Modeling, Data Semantics, and Natural Language
Previous columns in this space suggested the use of formal methods and modeling tools, particularly when your projects involve many objects and complex database schemas.
The objective of modeling is to complete a rigorous design with quality checks before you build a physical system. When you use a modeling tool, you create an abstract representation of the real world that defines relationships, structure, rules, and other information. Last month I discussed three types of modeling that will be important technologies in the new millennium. This trinity of modeling techniques includes object modeling, content modeling, and data modeling, using the Unified Modeling Language (UML), the eXtensible Markup Language (XML), and Object-Role Modeling (ORM), respectively. To build some Web applications, you might use two or three modeling techniques. For example, there are e-commerce working groups using UML and XML to create new electronic data interchange (EDI) standards. Developers creating multitier applications might use UML for middle-tier components and ORM to produce database schemas. UML and ORM share concepts such as an object-centric methodology and conceptual modeling, but ORM is a tool for designing databases, not application classes.
Because developing systems is a challenge, the software industry has produced a variety of tools to automate analysis and design. None has gained wider support than the UML adopted by the Object Management Group. The UML is an object-oriented methodology that combines separate work by three well-known experts: Grady Booch, Ivar Jacobson, and Jim Rumbaugh. It standardizes modeling language and notation, not a particular method. UML supports several different views of a system -- class diagrams, behavior diagrams, use-case diagrams, and implementation diagrams. Use-case diagrams let UML users define how actors participate in an interaction with the system. UML users can capture the system's dynamic behavior by using activity diagrams, collaboration diagrams, sequence diagrams, and state diagrams.

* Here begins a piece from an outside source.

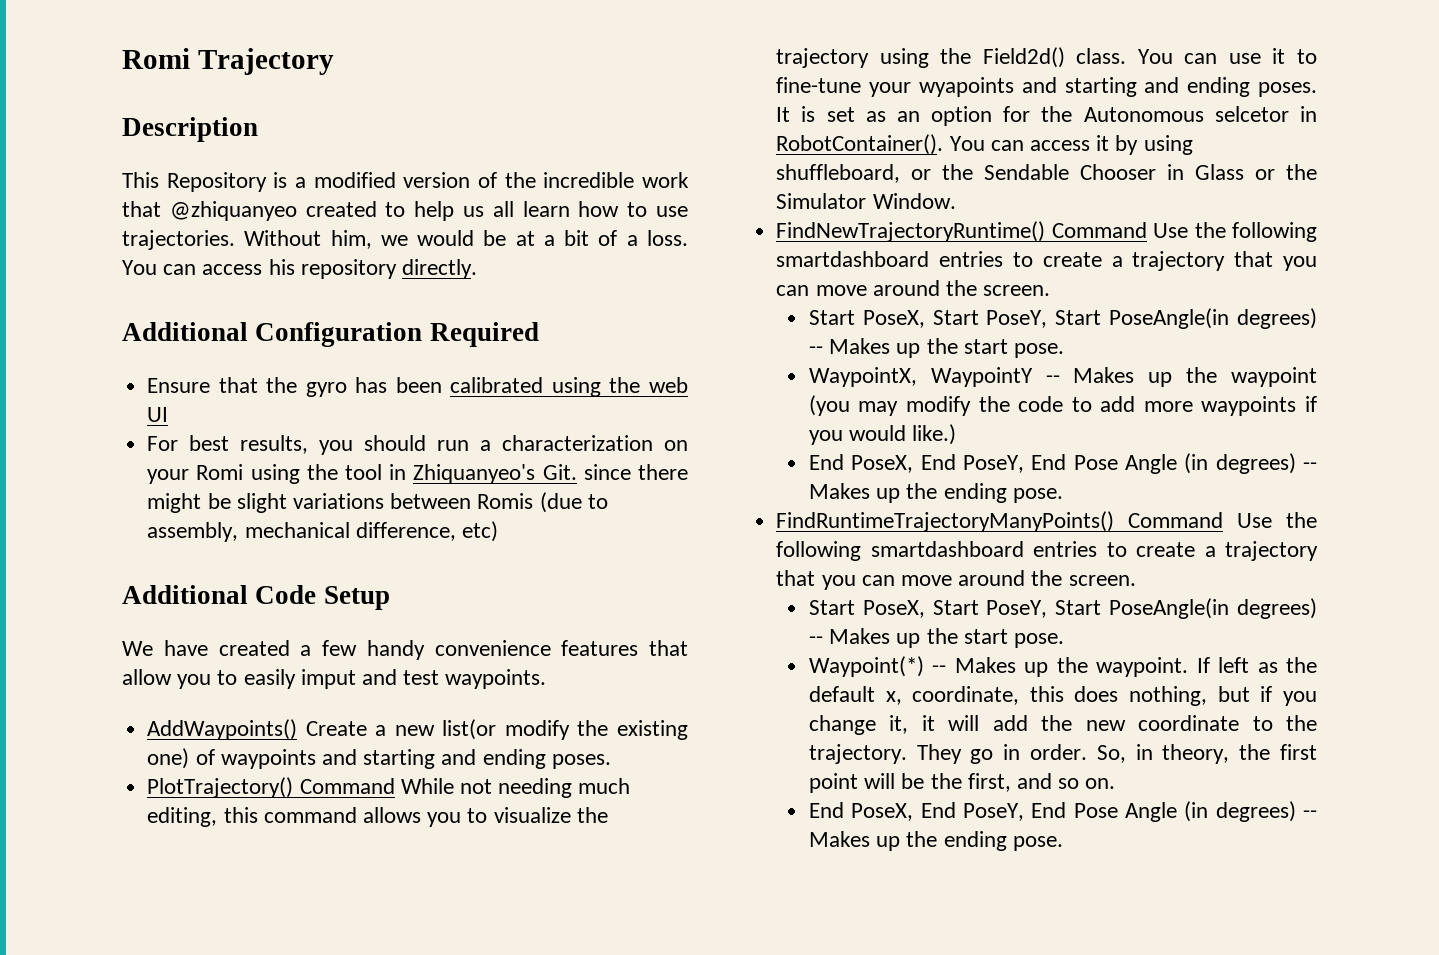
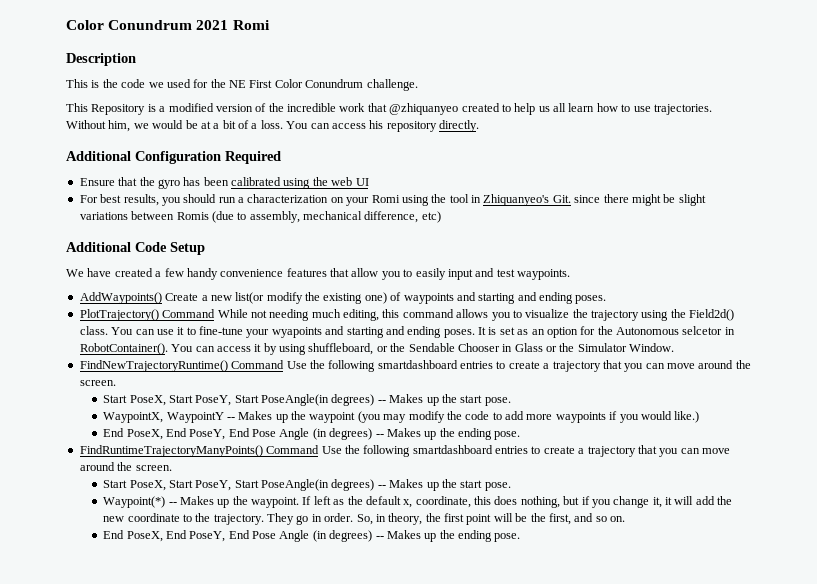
[122,48,334,75] Romi Trajectory -> [66,20,270,30] Color Conundrum 2021 Romi
(258, 129) none -> [66,79,418,91] // This is the code we used for the NE First Color Conundrum challenge.
[300,669,356,689] imput -> [447,269,473,280] input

To document the lower-level details of a system, UML users can develop component diagrams and deployment diagrams. The UML is also extensible to support new modeling concepts by the use of stereotypes and patterns. The UML is a powerful solution for application object modeling, but developers doing realtime and database applications find it doesn't address all of their needs. For those purposes, developers often turn to data modeling and ORM.
To model with ORM you can use Visio Enterprise, a product that also supports UML. If you're building a multitier application, you can use ORM for the database tier and UML for middle-tier objects or components. Of specific interest is Visio Enterprise's ORM tool known as VisioModeler. The term data model can be confusing, so I'll discuss that before launching into an explanation of data modeling.

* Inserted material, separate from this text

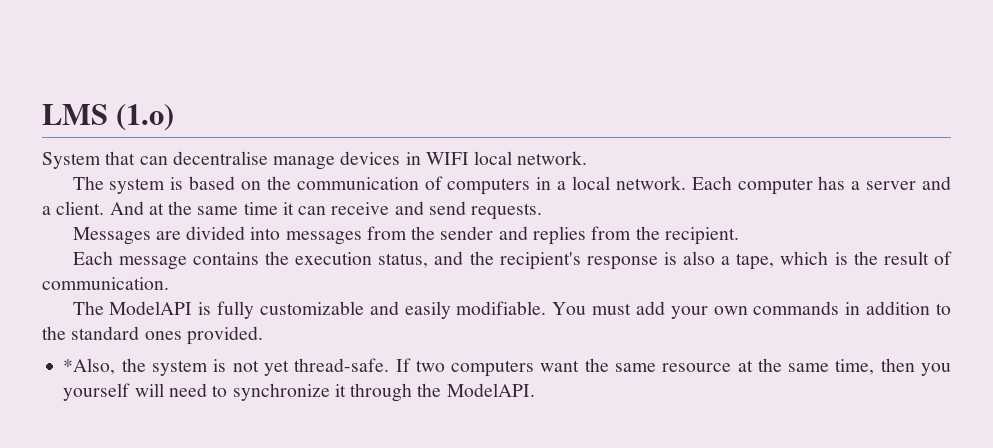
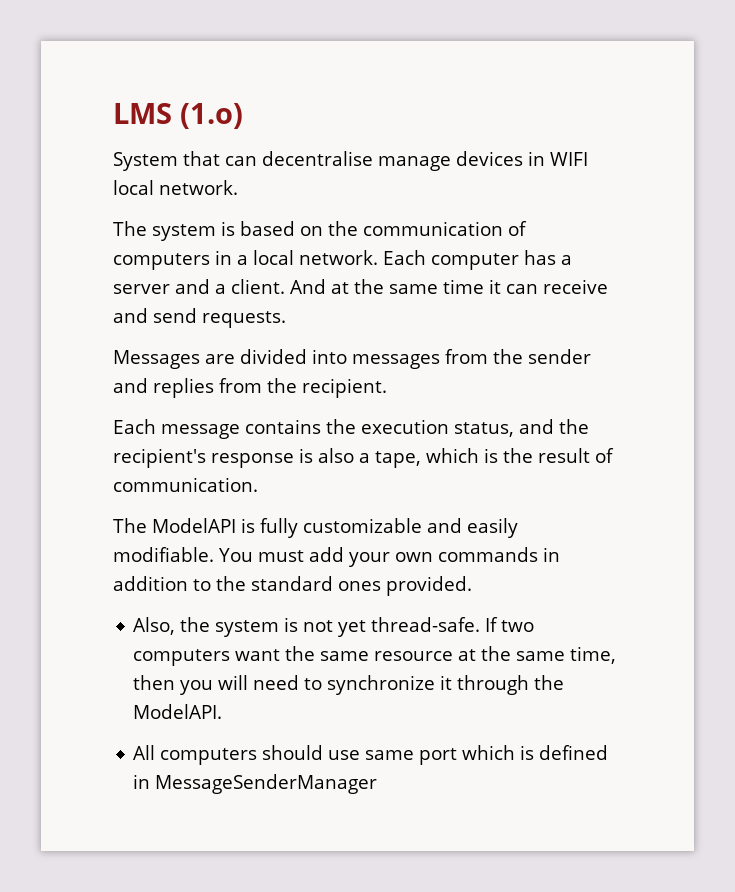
[63,358,116,375] *Also, -> [133,617,176,635] Also,
[63,383,131,401] yourself -> (214, 687) none
(535, 390) none -> [133,745,609,765] [133,774,378,794] // All computers should use same port which is defined in MessageSenderManager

Classifying DBMSs by Data Models
Developers today are building e-portals and Web sites that use new and legacy databases. To acquire data from different sources, you need to know that not all database engines use a common logical data model, such as E.F. Codd's relational model. In this context, data model refers to the core organization of data managed by a DBMS.
In approximate chronological order, industry and academia developed technology for managing hierarchical, CODASYL, relational, object, and object-relational databases. The hierarchical model is similar to the tree structure of DOS and UNIX directories. The Committee on Data Systems Languages (CODASYL) network model is similar to a doubly linked list, whereas the model for an object DBMS (ODBMS) is analogous to the persistent version of application objects. SQL databases are the closest thing we have to an implementation of Codd's relational model, but many SQL products are moving to the object-relational model as described in my March 1998 column. We also use the term data model to classify the operations used to access data in a database. The object database model is based on operations on objects and navigating by using object references or object IDs. The CODASYL model is based on operations on sets and procedural, record-by-record navigation. The relational model is based on nonprocedural operations on relations.
Classifying databases on the basis of language and data models is a practice that dates back about 30 years ago to E.F. Codd's writings. Codd wrote that database managers "may be classified by the data model with which the user interacts and the language provided to the user for expressing this interaction." In an Intelligent Enterprise magazine retrospective on Codd's writings, Chris Date wrote "The data model can be trees, nets, or relations; the language level can be low (Codd also calls this level procedural'), intermediate (algebra based), or high (calculus based)." Another difference in data models is the extent to which they provide data independence by isolating programs and users from implementation details and physical disk organization. Table 1 illustrates varying degrees of transparency offered by different data models.
Database developers also use the term data model to refer to a model of the objects or entities contained in an application domain (universe of discourse). They produce that model using methodologies such as Entity-Relationship Diagramming and ORM.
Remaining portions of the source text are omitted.